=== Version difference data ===
######
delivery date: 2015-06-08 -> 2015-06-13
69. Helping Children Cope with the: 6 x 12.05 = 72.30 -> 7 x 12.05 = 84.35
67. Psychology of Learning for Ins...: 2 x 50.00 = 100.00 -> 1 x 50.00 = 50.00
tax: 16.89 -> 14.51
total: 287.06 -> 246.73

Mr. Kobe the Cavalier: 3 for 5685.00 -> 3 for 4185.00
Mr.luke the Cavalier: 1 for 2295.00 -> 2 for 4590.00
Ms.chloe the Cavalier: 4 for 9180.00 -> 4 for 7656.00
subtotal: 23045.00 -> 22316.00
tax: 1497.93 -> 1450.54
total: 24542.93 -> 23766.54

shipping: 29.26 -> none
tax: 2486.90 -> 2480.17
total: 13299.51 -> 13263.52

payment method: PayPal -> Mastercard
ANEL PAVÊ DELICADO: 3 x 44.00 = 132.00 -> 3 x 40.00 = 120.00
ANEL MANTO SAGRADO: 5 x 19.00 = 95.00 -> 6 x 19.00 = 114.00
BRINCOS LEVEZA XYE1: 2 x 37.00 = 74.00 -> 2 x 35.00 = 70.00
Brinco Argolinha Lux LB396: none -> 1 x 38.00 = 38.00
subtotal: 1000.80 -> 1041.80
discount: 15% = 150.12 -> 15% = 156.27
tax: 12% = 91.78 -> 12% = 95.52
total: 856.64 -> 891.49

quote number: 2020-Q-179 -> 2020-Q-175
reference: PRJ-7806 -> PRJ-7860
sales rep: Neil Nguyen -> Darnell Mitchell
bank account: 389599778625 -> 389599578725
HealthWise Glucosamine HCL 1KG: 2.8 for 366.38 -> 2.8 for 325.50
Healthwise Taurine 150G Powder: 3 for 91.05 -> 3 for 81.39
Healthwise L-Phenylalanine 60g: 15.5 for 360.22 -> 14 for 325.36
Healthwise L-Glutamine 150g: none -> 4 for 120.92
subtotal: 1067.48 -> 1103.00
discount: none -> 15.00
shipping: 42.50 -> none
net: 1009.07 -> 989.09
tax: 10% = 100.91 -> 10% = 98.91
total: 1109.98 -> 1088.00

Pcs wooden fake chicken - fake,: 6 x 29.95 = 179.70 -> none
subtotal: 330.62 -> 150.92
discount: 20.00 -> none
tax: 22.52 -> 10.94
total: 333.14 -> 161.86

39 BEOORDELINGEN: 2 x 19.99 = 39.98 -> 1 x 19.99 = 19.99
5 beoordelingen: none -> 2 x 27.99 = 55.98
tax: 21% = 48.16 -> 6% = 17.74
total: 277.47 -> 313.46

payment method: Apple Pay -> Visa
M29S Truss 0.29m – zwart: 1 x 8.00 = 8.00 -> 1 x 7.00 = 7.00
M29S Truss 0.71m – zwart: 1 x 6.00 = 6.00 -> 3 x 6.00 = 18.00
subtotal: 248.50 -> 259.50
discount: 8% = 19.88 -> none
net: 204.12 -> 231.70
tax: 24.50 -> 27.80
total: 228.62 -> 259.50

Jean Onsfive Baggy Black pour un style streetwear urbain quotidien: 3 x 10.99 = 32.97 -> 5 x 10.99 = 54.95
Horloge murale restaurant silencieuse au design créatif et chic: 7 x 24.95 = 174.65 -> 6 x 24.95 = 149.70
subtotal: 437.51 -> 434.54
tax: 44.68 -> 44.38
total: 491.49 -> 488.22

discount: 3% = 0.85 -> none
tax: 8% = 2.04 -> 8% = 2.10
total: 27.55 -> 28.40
######
=== EXERCISE INSTRUCTIONS ===
No line before the one with "subtotal: 1067.48 -> 1103.00" belongs in the answer; copy that line and the rest of the records exactly.

=== EXERCISE RESPONSE ===
subtotal: 1067.48 -> 1103.00
discount: none -> 15.00
shipping: 42.50 -> none
net: 1009.07 -> 989.09
tax: 10% = 100.91 -> 10% = 98.91
total: 1109.98 -> 1088.00

Pcs wooden fake chicken - fake,: 6 x 29.95 = 179.70 -> none
subtotal: 330.62 -> 150.92
discount: 20.00 -> none
tax: 22.52 -> 10.94
total: 333.14 -> 161.86

39 BEOORDELINGEN: 2 x 19.99 = 39.98 -> 1 x 19.99 = 19.99
5 beoordelingen: none -> 2 x 27.99 = 55.98
tax: 21% = 48.16 -> 6% = 17.74
total: 277.47 -> 313.46

payment method: Apple Pay -> Visa
M29S Truss 0.29m – zwart: 1 x 8.00 = 8.00 -> 1 x 7.00 = 7.00
M29S Truss 0.71m – zwart: 1 x 6.00 = 6.00 -> 3 x 6.00 = 18.00
subtotal: 248.50 -> 259.50
discount: 8% = 19.88 -> none
net: 204.12 -> 231.70
tax: 24.50 -> 27.80
total: 228.62 -> 259.50

Jean Onsfive Baggy Black pour un style streetwear urbain quotidien: 3 x 10.99 = 32.97 -> 5 x 10.99 = 54.95
Horloge murale restaurant silencieuse au design créatif et chic: 7 x 24.95 = 174.65 -> 6 x 24.95 = 149.70
subtotal: 437.51 -> 434.54
tax: 44.68 -> 44.38
total: 491.49 -> 488.22

discount: 3% = 0.85 -> none
tax: 8% = 2.04 -> 8% = 2.10
total: 27.55 -> 28.40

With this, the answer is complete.